I looked through them. She was good. A bag lady on a bench, a plump man walking two small dogs, a tired-looking nurse going home, a man in overalls next to vans with Telstra and Optus written on the sides.
‘Don’t get a chance to go out anymore, the business’s got so big,’ said Angela. ‘Once it was just Bert, my late husband, and Harry Chalmers and me. Now it’s ten full-timers, thirty temps on call, part-timers, they do a shift. Works well, you never see the same person, same vehicle, twice. Variety, that’s the key. Variety. The police have trouble getting that part right.’
I didn’t demur. The jacks didn’t get lots of things right. I’d tried very hard to point some of them out. In a manner that was held to be extreme. Murderous in fact.
‘Yes,’ said Angela. ‘You can’t run a business like this on trade union lines. Flexibility, that’s what you need.’
We were in the cheerful offices of Cairncross amp; Associates above a printery off York Street in South Melbourne. There were prints and posters on the yellow walls, flowers on the desks. Down below, the presses were running: you could feel the vibrations in the soles of your feet, coming up your chair legs.
‘Pat’s a rich kid, may be out of his depth,’ I said. ‘Bad company, gambling, that kind of thing. We’re worried he might be doing something stupid.’
Angela scratched an eyebrow, just a pale line, with a middle finger. ‘Stupid? Illegal?’
‘Might be involved in a kidnapping.’
She turned down her lips and nodded. ‘That is stupid. Reported, is it?’

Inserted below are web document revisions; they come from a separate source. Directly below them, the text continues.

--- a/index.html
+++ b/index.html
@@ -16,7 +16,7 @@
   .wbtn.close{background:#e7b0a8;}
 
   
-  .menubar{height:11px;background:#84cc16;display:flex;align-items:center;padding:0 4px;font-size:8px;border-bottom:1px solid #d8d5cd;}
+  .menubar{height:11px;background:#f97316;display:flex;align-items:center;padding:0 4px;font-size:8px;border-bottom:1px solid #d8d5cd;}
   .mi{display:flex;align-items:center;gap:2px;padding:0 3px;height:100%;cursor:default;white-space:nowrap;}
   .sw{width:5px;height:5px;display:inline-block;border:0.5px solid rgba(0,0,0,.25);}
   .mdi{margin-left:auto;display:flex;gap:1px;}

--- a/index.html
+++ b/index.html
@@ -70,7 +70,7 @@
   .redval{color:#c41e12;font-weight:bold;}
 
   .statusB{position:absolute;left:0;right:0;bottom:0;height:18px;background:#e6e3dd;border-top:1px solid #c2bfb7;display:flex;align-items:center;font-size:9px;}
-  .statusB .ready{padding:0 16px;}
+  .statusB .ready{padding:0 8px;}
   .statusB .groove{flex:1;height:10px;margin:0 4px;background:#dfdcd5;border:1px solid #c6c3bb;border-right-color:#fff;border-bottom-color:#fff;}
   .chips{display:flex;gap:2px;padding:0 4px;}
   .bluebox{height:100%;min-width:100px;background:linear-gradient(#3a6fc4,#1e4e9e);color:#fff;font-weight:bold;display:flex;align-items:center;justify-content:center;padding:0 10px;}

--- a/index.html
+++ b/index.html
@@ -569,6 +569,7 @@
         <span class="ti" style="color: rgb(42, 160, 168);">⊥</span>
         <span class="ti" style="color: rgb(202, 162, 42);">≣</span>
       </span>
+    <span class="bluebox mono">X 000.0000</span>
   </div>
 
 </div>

‘No. Not yet. We need twenty-four hours on him, more if anything shows. You’ll understand, there’s a fear the victim will be in danger if they get even a wrong feeling.’
‘It’s more than him?’
‘There would have to be. A courier’s on the way with a photograph of Pat and a rego number but that’s it.’
‘Anvil Square. I know it.’ Angela looked at the ceiling. ‘All new buildings that area, apartments. It’ll be hard. There’s no street life. Got a budget in mind?’
‘If you need an airship, hire one.’
‘So that will be stills and video.’ She wrote on the form, looked up.
‘We don’t do interceptions, bugs, without a warrant, you know that? We can get some sound. Outside, public places. Not guaranteed, of course.’
‘It has to start soonest.’
‘Starts as soon as the picture gets here. I’ve got two people free, can bring in others. Is Pat one of those Carsons?’
There wasn’t any point in telling lies. Her business was lies. ‘Yes. They’re not keen on publicity.’
‘Won’t get any out of this office. We’ve done all kinds of people, I can tell you. And that’s all I’ll tell you. Bert used to say we live or die by confidentiality. Any sensitivity about where the bill goes?’
‘No.’ I gave her Graham Noyce’s address and my mobile number. ‘How do you report?’
‘Office is staffed twenty-four hours. In a case like this, operatives call in every hour or whenever something happens.’ She wrote a number on a card and handed it over. ‘I’ve written the case number there. You can ring this office at any time for an update. Just give the case number. It’s like your PIN. Any important development, we’ll be in touch with you immediately.’
I got up. ‘This sounds businesslike, Angela.’
She smiled, pleased. ‘We’re in the business of service, Mr Calder. That’s what Bert used to say. The McDonald’s of the industry, I like to think. Many of our competitors are more like fish and chip shops.’
Orlovsky was leaning on the car, talking on the mobile. He finished as I approached, eyed me, half-smiling.
‘Could have the vehicle. A youngish bloke and an older one, driving an old stationwagon. Paid cash. Sounds like the two in Revesdale Street, beard on the younger one.’
‘Jesus. Show ID?’
‘No. The seller didn’t ask.’
I closed my eyes, sagged. ‘Station wagon rego?’
‘No.’
‘Then we have exactly fuck all.’
18
I was asleep in the Garden House, in a big bed in the middle of a large room, dreaming a dream of childhood, when the call came. My unconscious tried to work the mad-bird sound into its story but quickly gave up, let the noise wake me.
‘Mr Calder?’ A woman.
‘Yes.’ I was sitting upright, swung my legs out of the bed, put my feet on the floor, the warm floor, heated from inside.
‘It’s 12.14 a.m. The subject left the dwelling a few minutes ago, alone, in his vehicle.’
‘The casino.’
‘No. Travelling south-west on Sturt Street. The operative has him in view but the traffic isn’t heavy so there is some risk. Not great. We have two vehicles. Do you wish them to continue?’